Python batch processing

import asyncio
from nawa import AsyncNawa

async def process_batch(comments: list[dict], concurrency: int = 5):
    async with AsyncNawa(api_key="nawa_live_sk_xxx") as nawa:
        semaphore = asyncio.Semaphore(concurrency)
        results = []

        async def classify_one(comment):
            async with semaphore:
                result = await nawa.classify(
                    text=comment["text"],
                    platform=comment["platform"]
                )

                if result.error and result.error.type == "rate_limit_error":
                    delay = result.error.retry_after or 2
                    await asyncio.sleep(delay)
                    # Retry once
                    result = await nawa.classify(
                        text=comment["text"],
                        platform=comment["platform"]
                    )

                return {
                    "id": comment["id"],
                    "classification": result.data,
                    "error": result.error.message if result.error else None,
                }

        tasks = [classify_one(c) for c in comments]
        results = await asyncio.gather(*tasks)
        return results

# Usage
comments = [
    {"id": "1", "text": "متى الجزء الثاني؟", "platform": "youtube"},
    {"id": "2", "text": "ما شاء الله عليك", "platform": "youtube"},
    {"id": "3", "text": "الصوت وحش أوي", "platform": "youtube"},
    # ... thousands more
]

results = asyncio.run(process_batch(comments, concurrency=5))
print(f"Processed {len(results)} comments")

Cost optimization

Semantic caching

NAWA automatically caches classification results.

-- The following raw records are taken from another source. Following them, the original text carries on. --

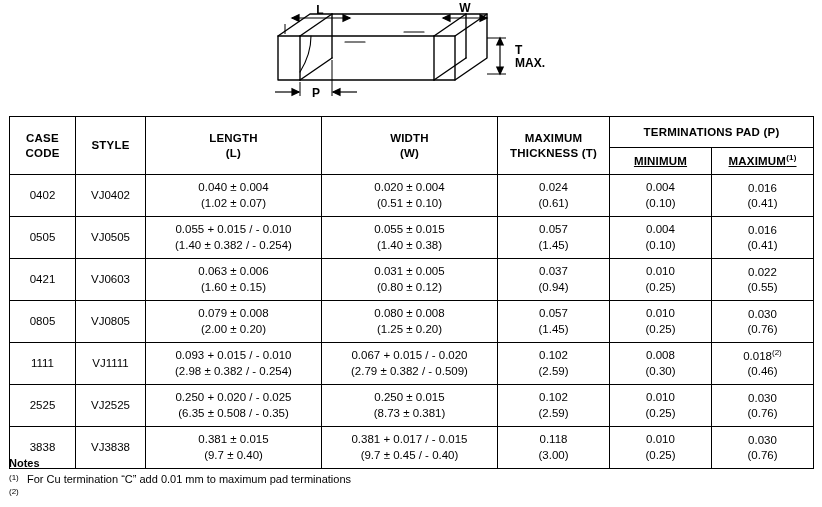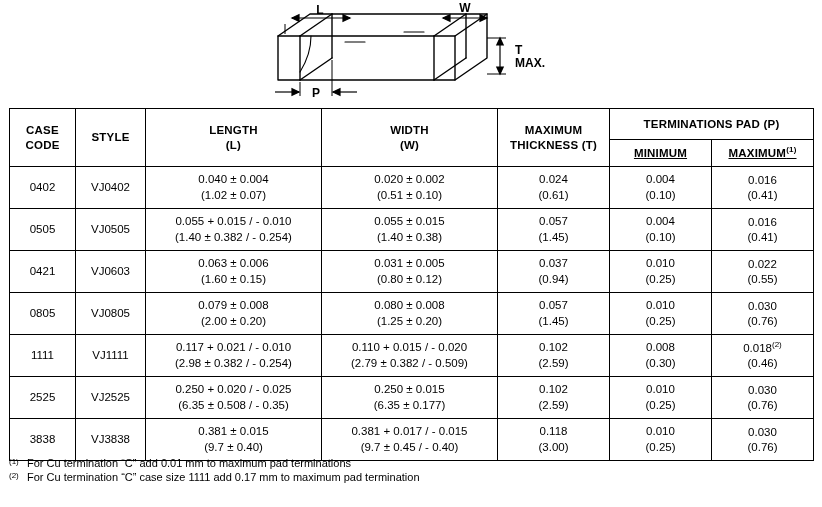--- a/index.html
+++ b/index.html
@@ -27,21 +27,21 @@
     left: 0;
     top: 0;
     width: 822px;
     height: 105px;
   }
 
   
   .table-wrap {
     position: absolute;
     left: 9px;
-    top: 108px;
+    top: 116px;
     width: 804px;
   }
   table.spec {
     border-collapse: collapse;
     width: 804px;
     table-layout: fixed;
   }
   table.spec th,
   table.spec td {
     border: 1px solid #000000;
@@ -217,21 +217,21 @@
       <tbody>
 
         <tr>
           <td>0402</td>
           <td>VJ0402</td>
           <td>
             <span class="cell-sub">0.040 ± 0.004</span>
             <span class="cell-sub">(1.02 ± 0.07)</span>
           </td>
           <td>
-            <span class="cell-sub">0.020 ± 0.002</span>
+            <span class="cell-sub">0.020 ± 0.004</span>
             <span class="cell-sub">(0.51 ± 0.10)</span>
           </td>
           <td>
             <span class="cell-sub">0.024</span>
             <span class="cell-sub">(0.61)</span>
           </td>
           <td>
             <span class="cell-sub">0.004</span>
             <span class="cell-sub">(0.10)</span>
           </td>
@@ -313,25 +313,25 @@
           <td>
             <span class="cell-sub"><span>0.030</span><span class="sup"></span></span>
             <span class="cell-sub">(0.76)</span>
           </td>
         </tr>
 
         <tr>
           <td>1111</td>
           <td>VJ1111</td>
           <td>
-            <span class="cell-sub">0.117 + 0.021 / - 0.010</span>
+            <span class="cell-sub">0.093 + 0.015 / - 0.010</span>
             <span class="cell-sub">(2.98 ± 0.382 / - 0.254)</span>
           </td>
           <td>
-            <span class="cell-sub">0.110 + 0.015 / - 0.020</span>
+            <span class="cell-sub">0.067 + 0.015 / - 0.020</span>
             <span class="cell-sub">(2.79 ± 0.382 / - 0.509)</span>
           </td>
           <td>
             <span class="cell-sub">0.102</span>
             <span class="cell-sub">(2.59)</span>
           </td>
           <td>
             <span class="cell-sub">0.008</span>
             <span class="cell-sub">(0.30)</span>
           </td>
@@ -343,21 +343,21 @@
 
         <tr>
           <td>2525</td>
           <td>VJ2525</td>
           <td>
             <span class="cell-sub">0.250 + 0.020 / - 0.025</span>
             <span class="cell-sub">(6.35 ± 0.508 / - 0.35)</span>
           </td>
           <td>
             <span class="cell-sub">0.250 ± 0.015</span>
-            <span class="cell-sub">(6.35 ± 0.177)</span>
+            <span class="cell-sub">(8.73 ± 0.381)</span>
           </td>
           <td>
             <span class="cell-sub">0.102</span>
             <span class="cell-sub">(2.59)</span>
           </td>
           <td>
             <span class="cell-sub">0.010</span>
             <span class="cell-sub">(0.25)</span>
           </td>
           <td>
@@ -389,23 +389,23 @@
             <span class="cell-sub"><span>0.030</span><span class="sup"></span></span>
             <span class="cell-sub">(0.76)</span>
           </td>
         </tr>
 
       </tbody>
     </table>
   </div>
 
   <div class="notes">
+    <div class="notes-title">Notes</div>
     <div class="note-line">
       <span class="note-mark">(1)</span>
       <span class="note-text">For Cu termination “C” add 0.01 mm to maximum pad terminations</span>
     </div>
     <div class="note-line">
       <span class="note-mark">(2)</span>
-      <span class="note-text">For Cu termination “C” case size 1111 add 0.17 mm to maximum pad termination</span>
     </div>
   </div>
 
 </div>
 
 </body></html>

When the same or semantically similar text is classified again, the response is served from cache at $0 cost. Check the X-NAWA-Cache response header:
  • HIT - served from cache (free)
  • MISS - new classification (billed)
The cached field in the response body also indicates cache status.
const { data } = await nawa.classify({ text: 'متى الجزء الثاني؟', platform: 'youtube' })
console.log(data.cached) // true on subsequent calls

Deduplication

Before sending a batch, deduplicate texts to avoid paying for identical comments:
const unique = [...new Map(comments.map(c => [c.text, c])).values()]
console.log(`Deduplicated ${comments.length}${unique.length} comments`)

Cost estimation

Estimate batch cost before processing:
EndpointCost1,000 comments10,000 comments100,000 comments
/v1/classify$0.006$6.00$60.00$600.00
/v1/rubric/classify$0.003$3.00$30.00$300.00
With typical cache hit rates of 20–30%, actual costs are 20–30% lower than the estimates above.

Rate limit guidelines

TierMax concurrency recommendation
Free (10/min)1—2 workers
Growth (120/min)5—10 workers
Enterprise (300/min)10—20 workers
Enterprise+ (1000/min)20—50 workers
Always respect the X-RateLimit-Remaining header. If it reaches 0, wait until X-RateLimit-Reset before sending more requests.